For BAK cross-linking, pelleted mitochondria were resuspended in PBS (pH 7.2) and subjected to cross-linking using 0.2 mM bismaleimidohexane (BMH) for 30 min at room temperature. The reactions were centrifuged at 13,000× g and pellets were analyzed by Western blotting with an anti-BAK antibody (Sigma, Saint Louis, MO, USA).
For the detection of BAX translocation, cytosol and mitochondrial fractions were separated, and equal amounts of proteins from each fraction were immunoblotted with anti-BAX-NT, anti-Flag, anti-Cox IV, or anti-GAPDH.

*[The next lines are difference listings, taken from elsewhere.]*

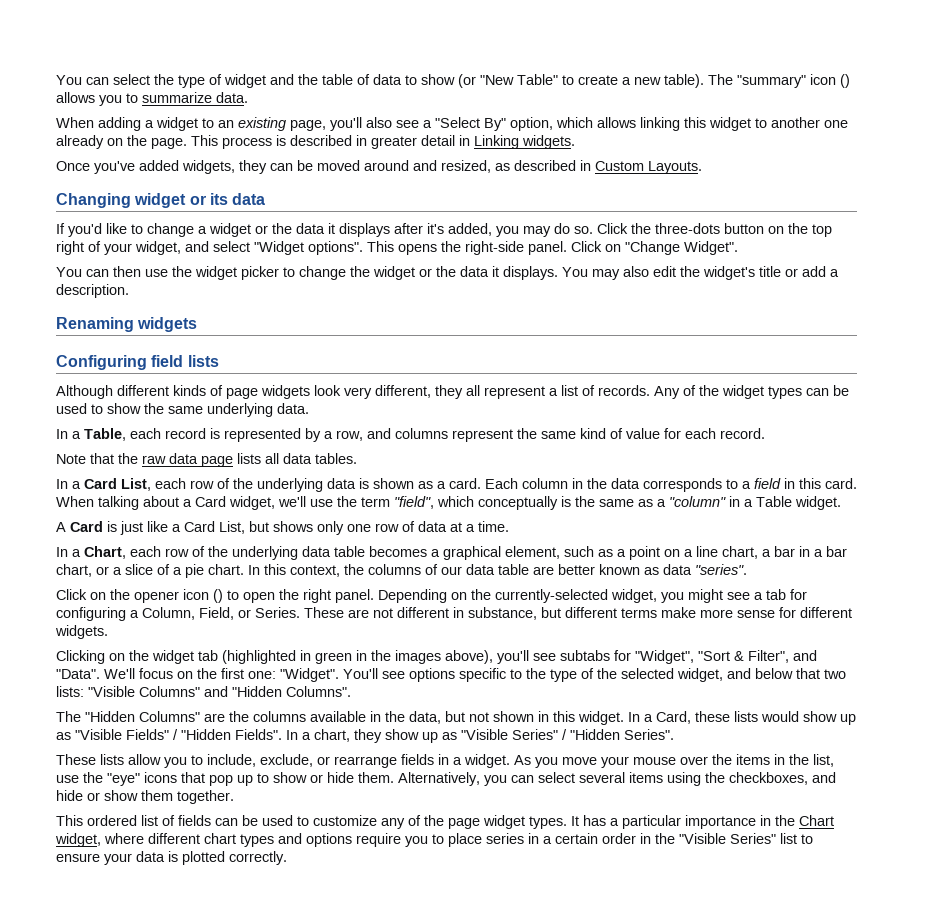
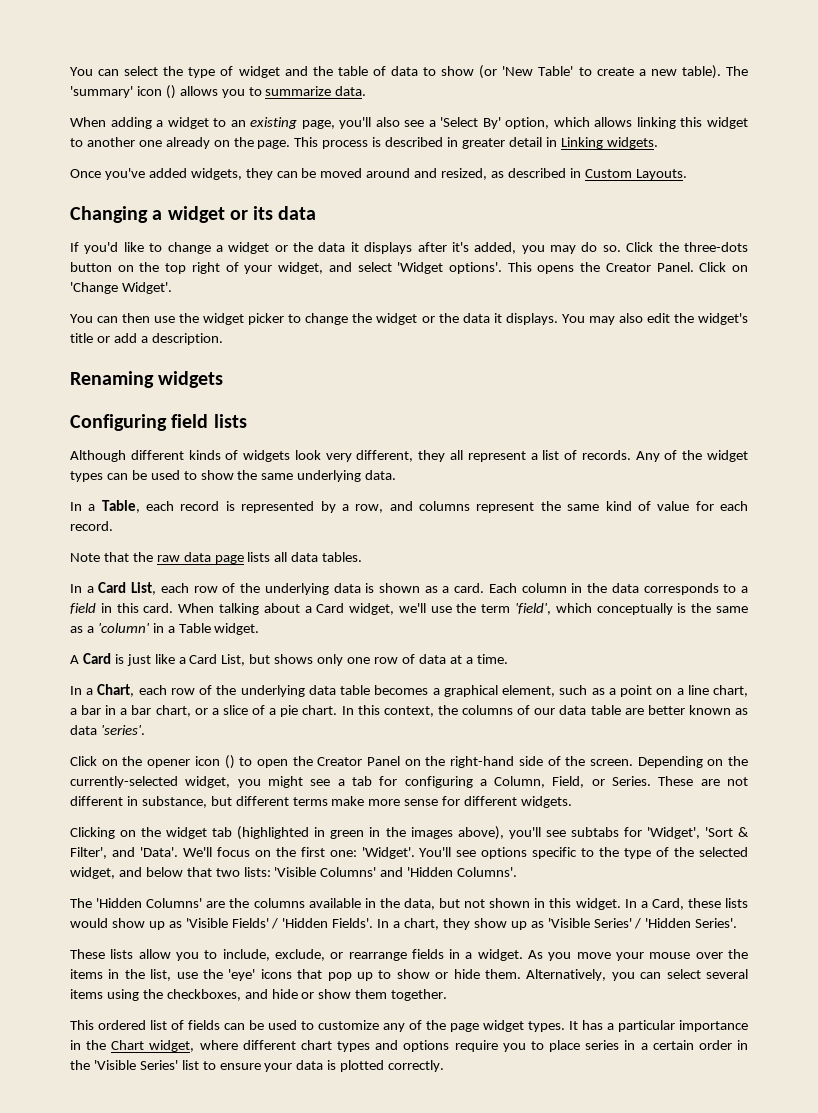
- You can select the type of widget and the table of data to show (or "New Table" to create a new table).
+ You can select the type of widget and the table of data to show (or 'New Table' to create a new table).
- The "summary" icon () allows you to summarize data.
+ The 'summary' icon () allows you to summarize data.
- When adding a widget to an existing page, you'll also see a "Select By" option, which allows linking this widget to another one already on the page.
+ When adding a widget to an existing page, you'll also see a 'Select By' option, which allows linking this widget to another one already on the page.
- Changing widget or its data
+ Changing a widget or its data
- Click the three-dots button on the top right of your widget, and select "Widget options".
+ Click the three-dots button on the top right of your widget, and select 'Widget options'.
- This opens the right-side panel. Click on "Change Widget".
+ This opens the Creator Panel. Click on 'Change Widget'.
- Although different kinds of page widgets look very different, they all represent a list of records.
+ Although different kinds of widgets look very different, they all represent a list of records.
- When talking about a Card widget, we'll use the term "field", which conceptually is the same as a "column" in a Table widget.
+ When talking about a Card widget, we'll use the term 'field', which conceptually is the same as a 'column' in a Table widget.
- In this context, the columns of our data table are better known as data "series".
+ In this context, the columns of our data table are better known as data 'series'.
- Click on the opener icon () to open the right panel.
+ Click on the opener icon () to open the Creator Panel on the right-hand side of the screen.
- Clicking on the widget tab (highlighted in green in the images above), you'll see subtabs for "Widget", "Sort & Filter", and "Data".
+ Clicking on the widget tab (highlighted in green in the images above), you'll see subtabs for 'Widget', 'Sort & Filter', and 'Data'.
- We'll focus on the first one: "Widget".
+ We'll focus on the first one: 'Widget'.
- You'll see options specific to the type of the selected widget, and below that two lists: "Visible Columns" and "Hidden Columns".
- The "Hidden Columns" are the columns available in the data, but not shown in this widget.
+ You'll see options specific to the type of the selected widget, and below that two lists: 'Visible Columns' and 'Hidden Columns'.
+ The 'Hidden Columns' are the columns available in the data, but not shown in this widget.
- In a Card, these lists would show up as "Visible Fields" / "Hidden Fields".
+ In a Card, these lists would show up as 'Visible Fields' / 'Hidden Fields'.
- In a chart, they show up as "Visible Series" / "Hidden Series".
+ In a chart, they show up as 'Visible Series' / 'Hidden Series'.
- As you move your mouse over the items in the list, use the "eye" icons that pop up to show or hide them.
+ As you move your mouse over the items in the list, use the 'eye' icons that pop up to show or hide them.
- It has a particular importance in the Chart widget, where different chart types and options require you to place series in a certain order in the "Visible Series" list to ensure your data is plotted correctly.
+ It has a particular importance in the Chart widget, where different chart types and options require you to place series in a certain order in the 'Visible Series' list to ensure your data is plotted correctly.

2.14. Small Interfering Rnas Assay
Small interfering RNAs (siRNAs) that target ASFV E199L or non-targeting siRNAs (siNC) were chemically synthesized (GenePharma incorporated, Shanghai, China). In brief, PAMs were transfected with the corresponding siRNA (90 pmol) using Lipofectamine RNAiMAX Transfection Reagent from Invitrogen (Carlsbad, CA, USA) according to the manufacturer’s instructions. At 12 h post-transfection, the cells were transfected with pFlag-E199L or infected with ASFV HLJ/18 at 1 MOI for 24 h. The cells were collected and analyzed by qRT-PCR and Western blotting, with analysis of apoptosis using PI staining by flow cytometry. The siRNAs used in this study are listed in Table 1.

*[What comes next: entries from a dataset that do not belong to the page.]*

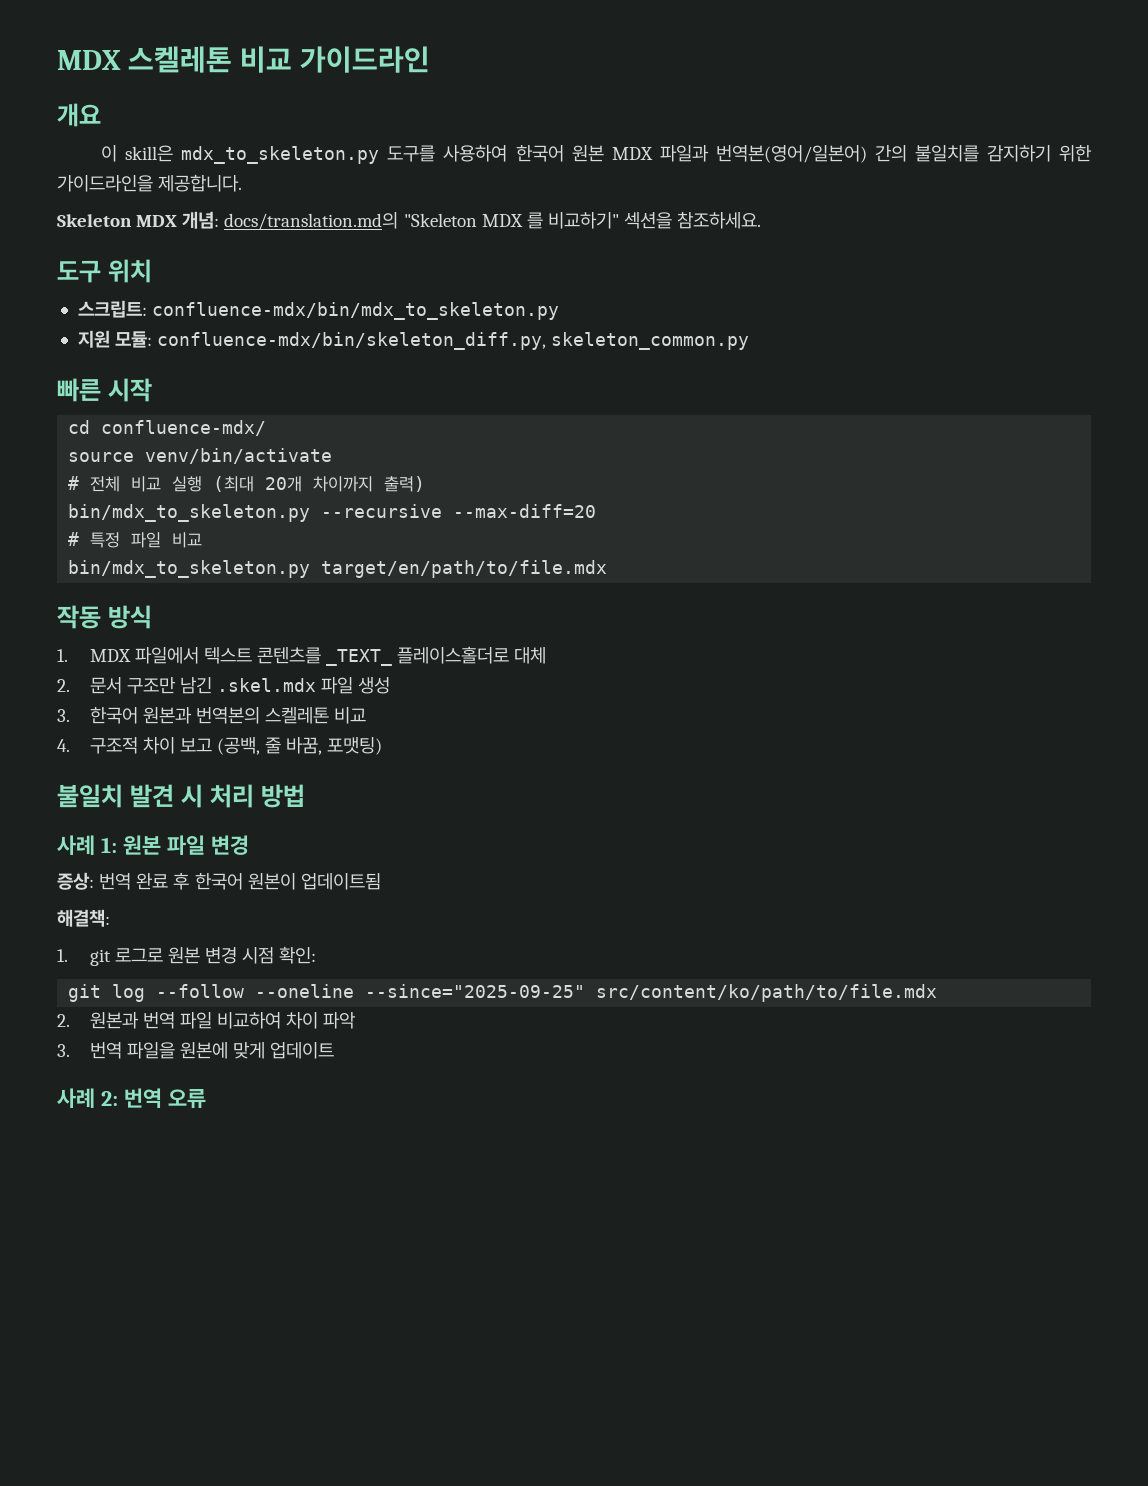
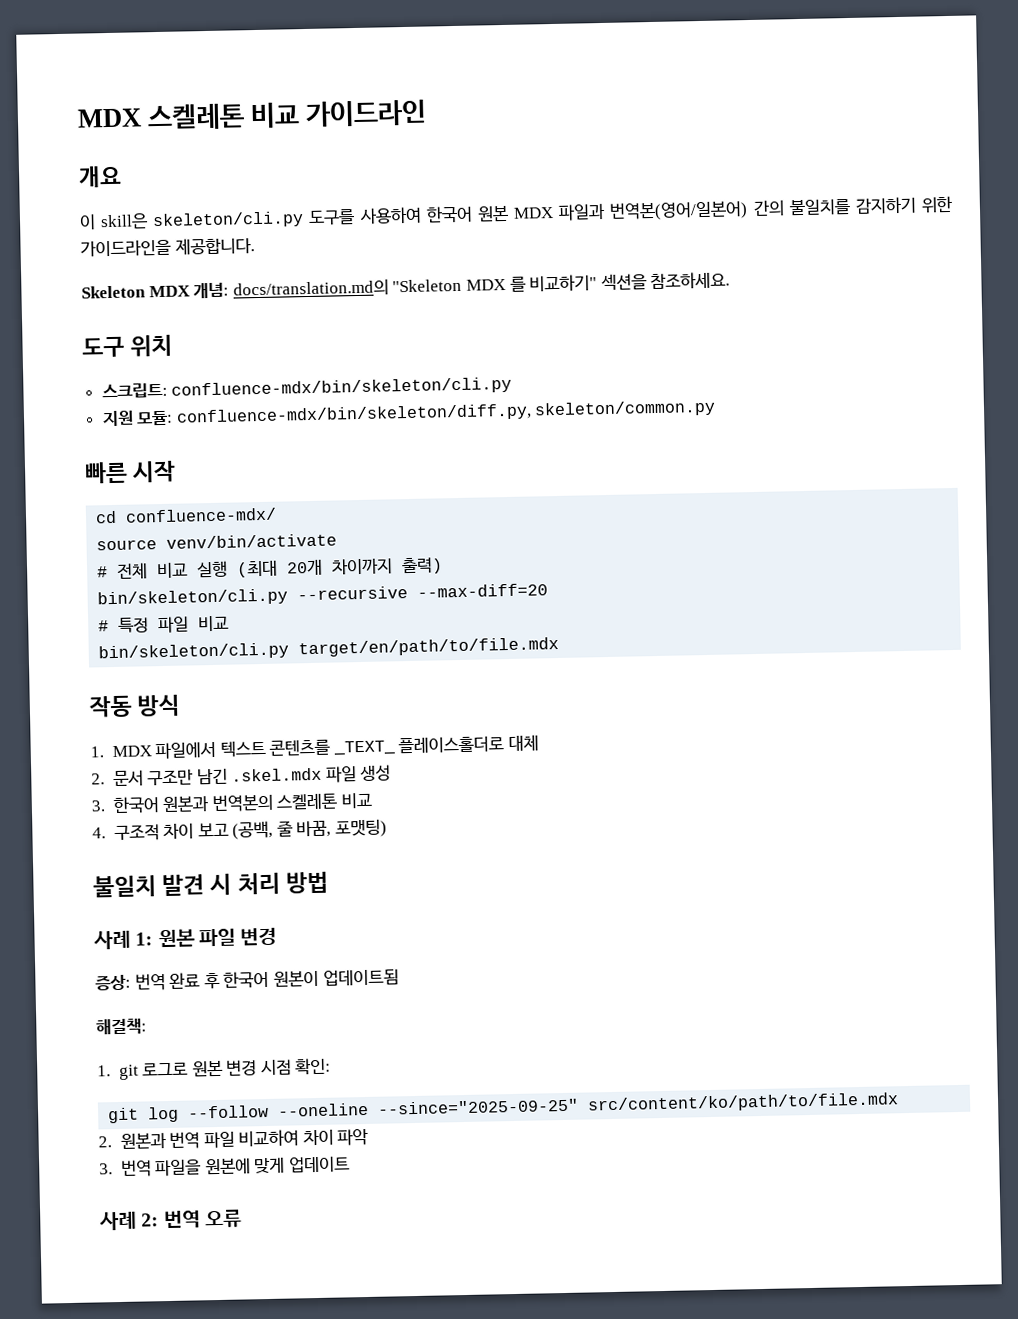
- 이 skill은 mdx_to_skeleton.py 도구를 사용하여 한국어 원본 MDX 파일과 번역본(영어/일본어) 간의 불일치를 감지하기 위한 가이드라인을 제공합니다.
+ 이 skill은 skeleton/cli.py 도구를 사용하여 한국어 원본 MDX 파일과 번역본(영어/일본어) 간의 불일치를 감지하기 위한 가이드라인을 제공합니다.
- 스크립트: confluence-mdx/bin/mdx_to_skeleton.py
+ 스크립트: confluence-mdx/bin/skeleton/cli.py
- 지원 모듈: confluence-mdx/bin/skeleton_diff.py, skeleton_common.py
+ 지원 모듈: confluence-mdx/bin/skeleton/diff.py, skeleton/common.py
- bin/mdx_to_skeleton.py --recursive --max-diff=20
+ bin/skeleton/cli.py --recursive --max-diff=20
- bin/mdx_to_skeleton.py target/en/path/to/file.mdx
+ bin/skeleton/cli.py target/en/path/to/file.mdx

2.15. Electron Microscopy Imaging
Transmission electron microscopy (TEM) observations of apoptosis was carried out as previously described [35]. HEK293T cells were transfected with the indicated plasmids for 36 h, and then fixed and embedded. Apoptotic cells were observed and quantified in per sample under a JEM2100 transmission electron microscope (JEOL, Tokyo, Japan).

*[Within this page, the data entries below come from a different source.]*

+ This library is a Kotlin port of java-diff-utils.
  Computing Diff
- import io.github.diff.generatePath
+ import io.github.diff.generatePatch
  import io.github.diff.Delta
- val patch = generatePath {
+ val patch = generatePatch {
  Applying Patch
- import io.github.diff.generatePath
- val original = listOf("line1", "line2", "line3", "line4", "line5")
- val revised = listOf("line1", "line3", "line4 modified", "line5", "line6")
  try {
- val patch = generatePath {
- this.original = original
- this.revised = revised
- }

2.16. Statistical Analysis
All statistical analyses were performed using GraphPad Prism 8 software (GraphPad Software Inc., San Diego, CA, USA). The normal distribution of the data was assessed using the Shapiro–Wilk test and the D’Agostino and Pearson test. The standard deviations (SDs) of the data were compared using the F test or the Brown–Forsythe test and the Bartlett’s test. In the study, for the comparison of 2 groups, normally distributed data were analyzed using the Student’s unpaired t-test (2-tailed parametric test), while normally distributed data with unequal SDs were analyzed using the unpaired t-test with Welch’s test (2-tailed parametric test, Figure 1D). For multiple comparisons, normally distributed data were analyzed using the ordinary ANOVA test with Dunnett or the Brown–Forsythe and Welch ANOVA test with Dunnett T3 (unequal SDs, Figure S1A). For grouped analyses, 2-way ANOVA with the Sidak or Tukey test (Figure 1G) was applied for grouped analyses. Not normally distributed data were analyzed with the Mann–Whitney test (nonparametric test, Figure 1E and Figure S1B). Data are presented as the mean ± standard deviation (SD), n = 3 unless otherwise stated. P values of less than 0.05 were considered statistically significant (* < 0.05).
3. Results
3.1. ASFV HLJ/18 Infection Induces Tissue Injury and Cell Death
To investigate the pathogenicity of the ASFV HLJ/18, 4 specific-pathogen-free (SPF) pigs (7 weeks of age) were intramuscularly injected with 103 HAD50 of the ASFV HLJ/18 strain, and 1 pig was treated with PBS as control. As shown in Figure 1A,B, all pigs inoculated with ASFV HLJ/18 developed fever from 4 days post-infection (dpi) onwards and died within 11 dpi. Higher copies of viral genomic DNA were detected in the organs and tissues from ASFV-infected piglets (Figure 1C), and more severe cell death (arrowhead-indicated) and apoptotic cells (TUNEL-labeled, red) were observed in gastric hepatic lymph nodes (GHLNs), thymuses, and tonsils from ASFV-infected piglets as compared to the control (non-infection group) (Figure 1D). Furthermore, as shown in Figure 1E, the primary porcine alveolar macrophages (PAMs) infected with ASFV HLJ/18 became cytoplasmically vacuolized, rounded, and reduced in size, displaying more severe cytopathic effects (CPEs) compared with the control. The increased CPEs were correlated with viral growth, as shown by the increased expression of p72. To further analyze the cell death associated with ASFV-induced CPEs in PAMs, the cells were stained with propidium iodide (PI) and then analyzed by flow cytometry. The results showed that the number of PI-labeled cells significantly increased at 24 h post infection (hpi) as compared with the control (Figure 1F,G). These results demonstrate that ASFV HLJ/18 strain is a virulent isolate and can induce cell death in vivo and in vitro.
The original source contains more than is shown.